Los contagios del coronavirus no cesan en Barcelona y su área metropolitana, pese a las normas dictadas por el gobierno catalán. Normas que tienen que ser corregidas una y otra vez porque no se adaptan al marco legal vigente. ¿Para qué están los servicios jurídicos? O será que tal vez ni siquiera se les pide la opinión.
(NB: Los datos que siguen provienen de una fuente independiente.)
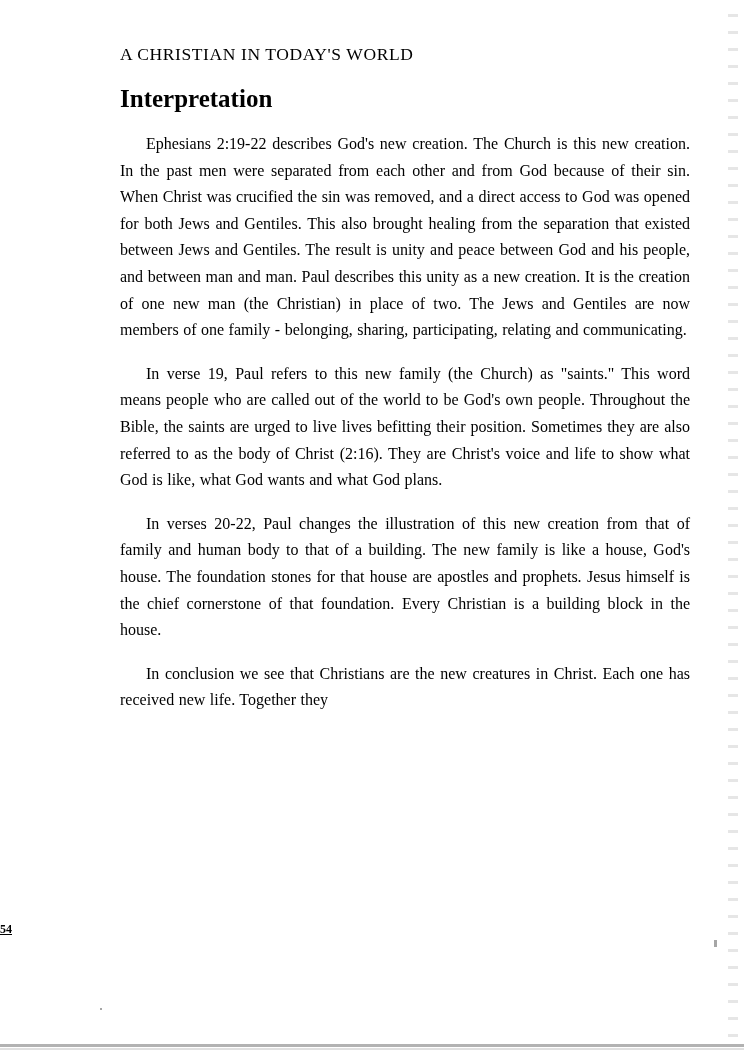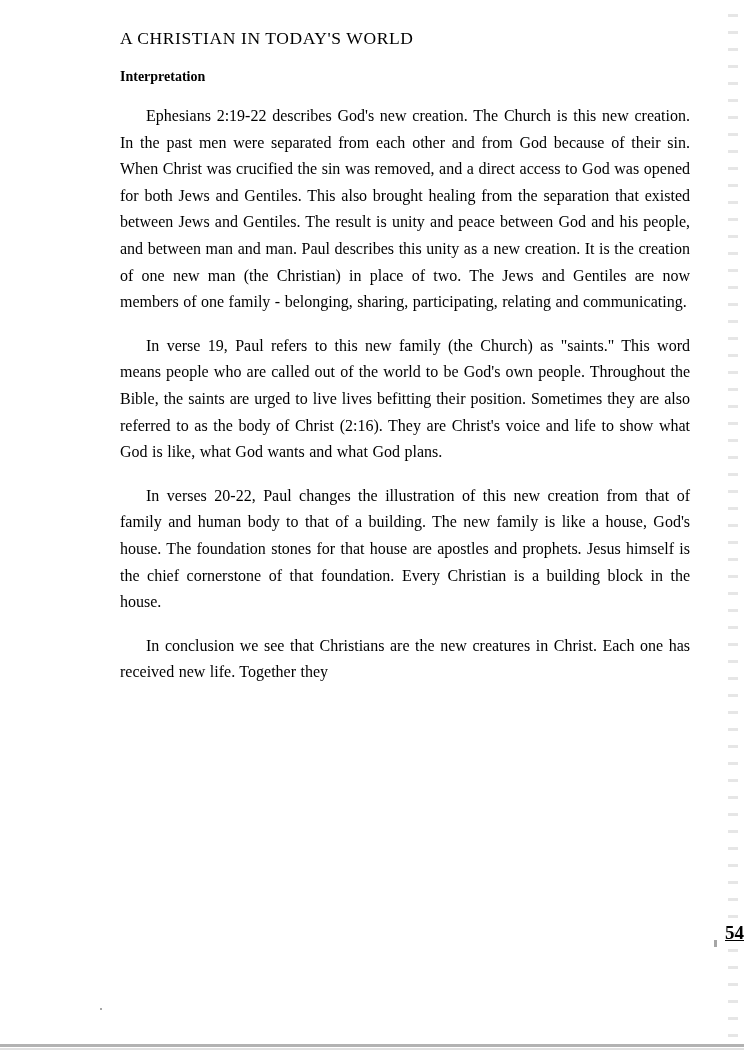"A CHRISTIAN IN TODAY'S WORLD" .content { top: 28px -> 44px }
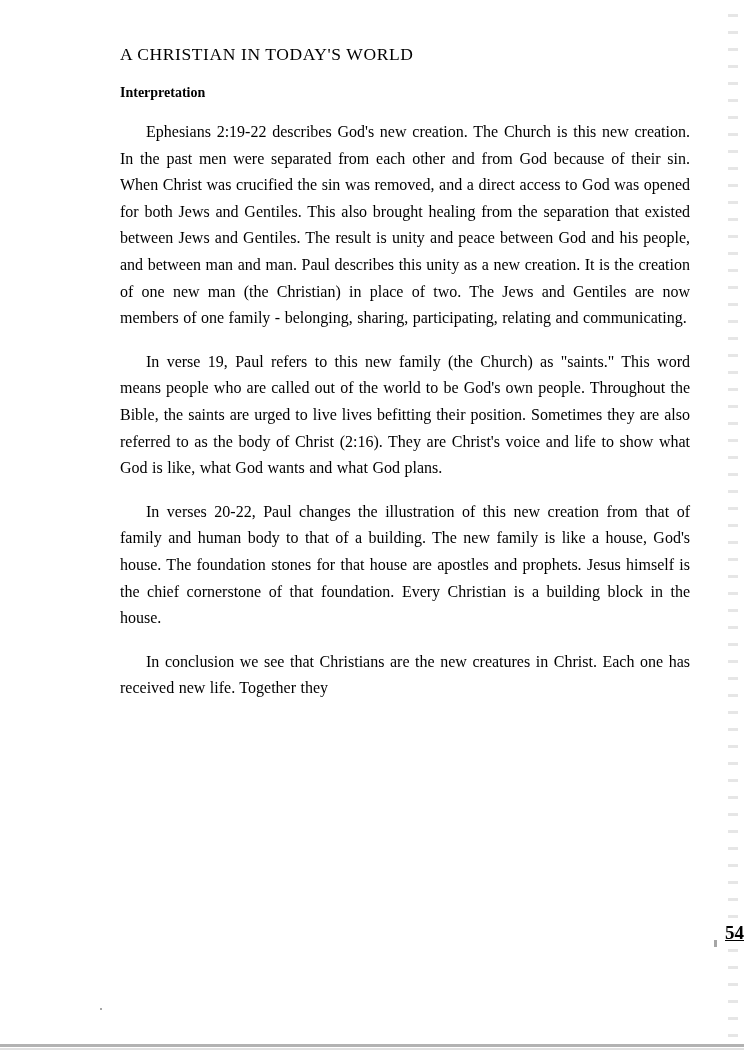"Interpretation" .section-title { font-size: 14px -> 25px }
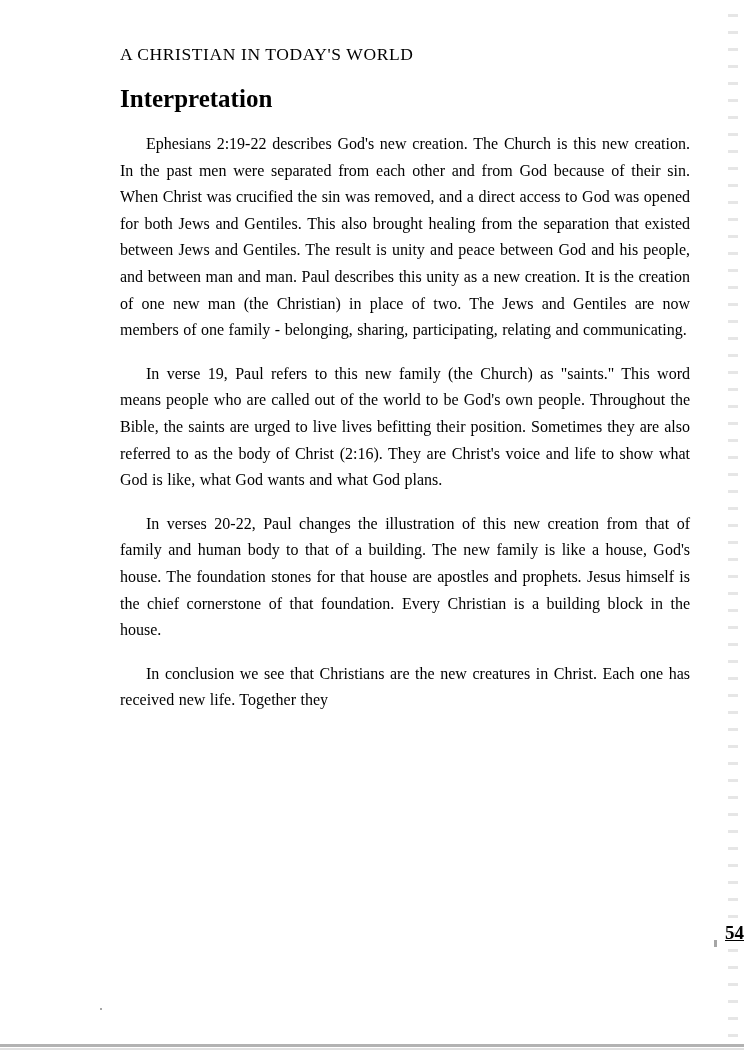"54" .folio { font-size: 19px -> 12px; text-align: right -> left }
Porque el caso es que cuando las diversas administraciones anuncian que van a perseguir el botellón, tal vez olvidan que no hacen falta más normas.
El artículo 46 de la Ordenanza municipal sobre la convivencia dice taxativamente que el Ayuntamiento de Barcelona “velará porque no se consuman bebidas alcohólicas en los espacios públicos”. Eso en el apartado 1. En el siguiente, especifica que la prohibición rige cuando “se haga en envases de cristal o de lata”, con la excepción lógica de que el espacio público esté reservado para esa actividad como “veladores o terrazas” o se cuente con la autorización oportuna, punto que está pensado para fiestas mayores y otros acontecimientos por el estilo.
Hay otra norma que afecta a todo el territorio español en el que, mal que le pese a los carlistas, sigue incluida Barcelona y Cataluña entera; es el artículo 37.17 de la Ley de seguridad ciudadana que prohíbe “el consumo de bebidas alcohólicas en lugares, vías, establecimientos o transportes públicos cuando perturbe gravemente la tranquilidad ciudadana”, cosa que obviamente ocurre ante la posibilidad de propagación de una enfermedad cuyas últimas consecuencia aún no se conocen bien pero que, de momento, se ha llevado ya a un montón de gente de este mundo.
Las normas de la ordenanza municipal barcelonesa se utilizaron durante algún tiempo ante otro tipo de pandemia: la de los lateros. En las noches de los fines de semana pululaban por las calles de Gràcia, Poblenou y el casco antiguo de la ciudad grupos de individuos que vendían latas de cerveza y otras bebidas que guardaban donde podían, incluso en las alcantarillas. Diversas actuaciones de la Guardia Urbana permitieron descubrir que había pisos enteros convertidos en almacenes donde se abastecían los lateros. En algunos casos el último eslabón del reparto eran menores para evitar sanciones, aunque no pudiera evitarse que los agentes se incautaran del producto, siempre a pequeña escala y sin llegar, como ocurre con los manteros, a quienes les abastecen y explotan.
Tiene razón la federación de locales de ocio nocturno cuando denuncia que estas normas se han mostrado muy poco eficaces. Ahora y antes. Con las discotecas cerradas y con las discotecas abiertas. La cuestión, una vez más, es por qué se dictan normas nuevas si bastaba con hacer cumplir las ya existentes. Pura y simplemente porque se trata de operaciones publicitarias. No se busca erradicar el botellón sino hacer creer a la gente que el gobierno se dedica a gobernar, cuando es evidente que se limita a ver pasar los días y esperar que amaine el temporal.
Y lo que vale para el Gobierno de Torra, vale para el de Ada Colau. Bien está que reclame a la Generalitat, pero mejor sería si, además, persiguiera lo prohibido. Quizás vale la pena recordar que no todas las leyes son represivas. Algunas buscan garantizar la convivencia, protegen sobre todo a los más débiles frente a los abusones, sean estos jóvenes desairados por la vida que buscan evadirse en el alcohol o empresarios sin escrúpulos dispuestos a obtener el máximo beneficio lo más rápidamente posible, con o sin consecuencias negativas para los demás. Tan criticable es abusar de ciertas leyes que garantizan la propiedad para forzar desahucios, como poner en peligro la vida de la gente por tomarse una cerveza. Y quien hace esto último no es, ni por asomo, un ser nacido angélico y pervertido por una sociedad injusta. El que organiza el botellón sin importarle nada es simplemente un incívico insoportable.
De todas formas, siempre se puede hacer una sugerencia: que se autorice la venta de bebida en las bibliotecas. A ver si así aumenta la afición a la lectura. Porque, de verdad, hay libros que valen la pena.